* _REQUIRED WORK_:
Pictures excluded, please transcribe exactly the lines from the one with "[261,1065,319,1078] highlight ->" through the end of the records below, and nothing more.

----

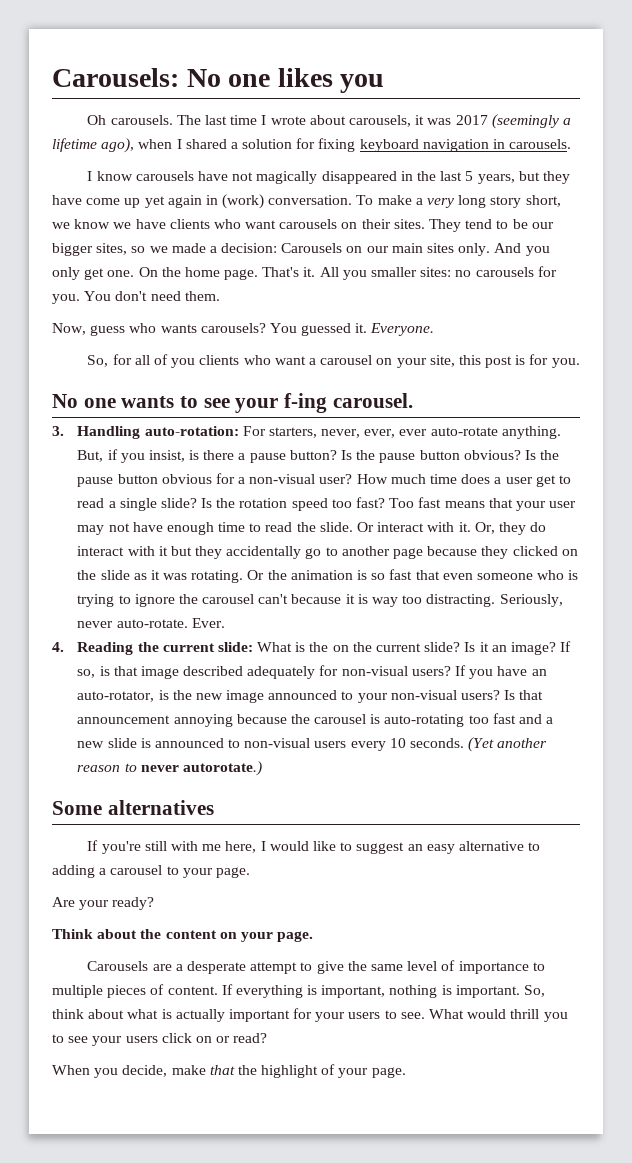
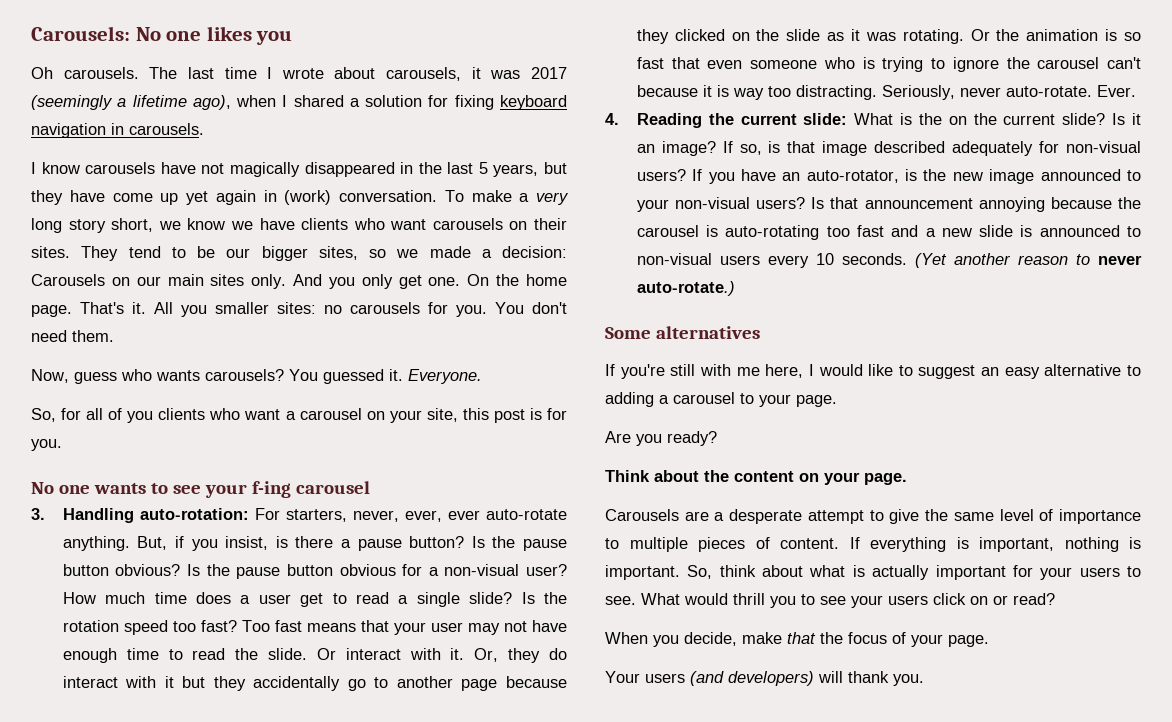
[332,393,413,408] carousel. -> [295,481,370,494] carousel
[182,761,262,776] autorotate.) -> [636,281,735,296] auto-rotate.)
[79,900,110,910] your -> [636,434,662,446] you
[261,1065,319,1078] highlight -> [848,632,887,644] focus
(406, 1072) none -> [605,671,924,686] // Your users (and developers) will thank you.

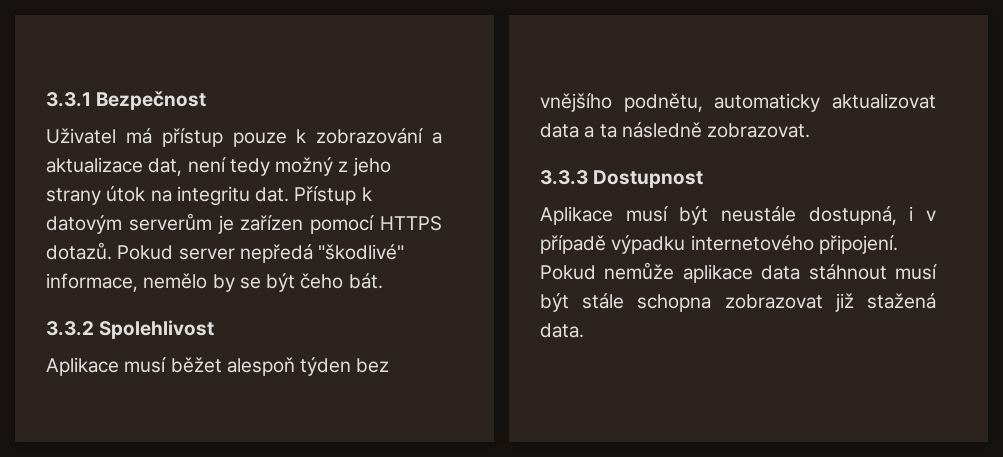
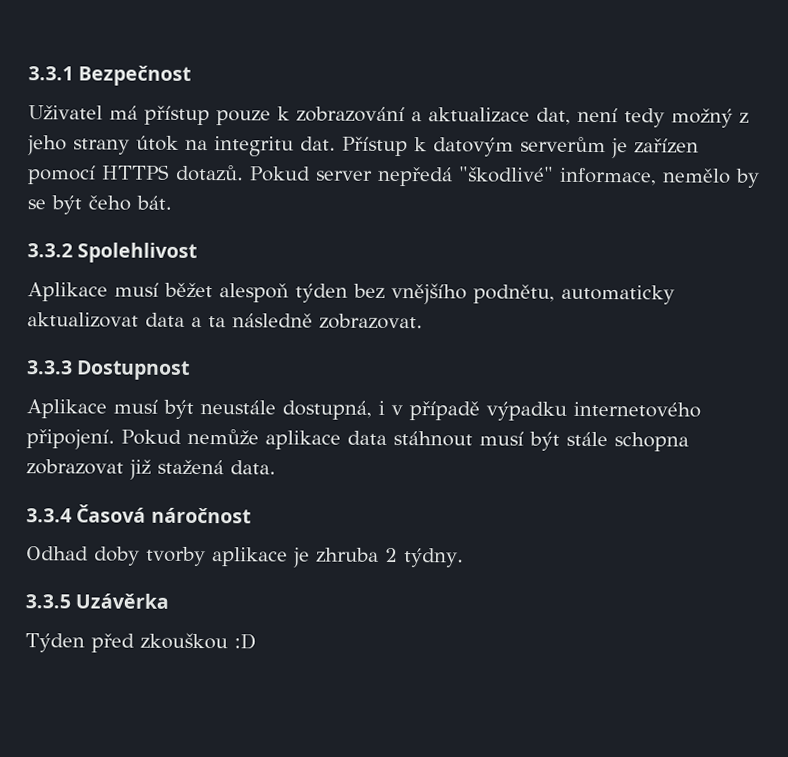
(584, 330) none -> [26,504,251,524] [26,546,464,568] [25,593,170,609] [25,632,256,653] // 3.3.4 Časová náročnost // Odhad doby tvorby aplikace je zhruba 2 týdny. // 3.3.5 Uzávěrka // Týden před zkouškou :D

----

* _ANSWER TO THIS TASK_:
[261,1065,319,1078] highlight -> [848,632,887,644] focus
(406, 1072) none -> [605,671,924,686] // Your users (and developers) will thank you.

(584, 330) none -> [26,504,251,524] [26,546,464,568] [25,593,170,609] [25,632,256,653] // 3.3.4 Časová náročnost // Odhad doby tvorby aplikace je zhruba 2 týdny. // 3.3.5 Uzávěrka // Týden před zkouškou :D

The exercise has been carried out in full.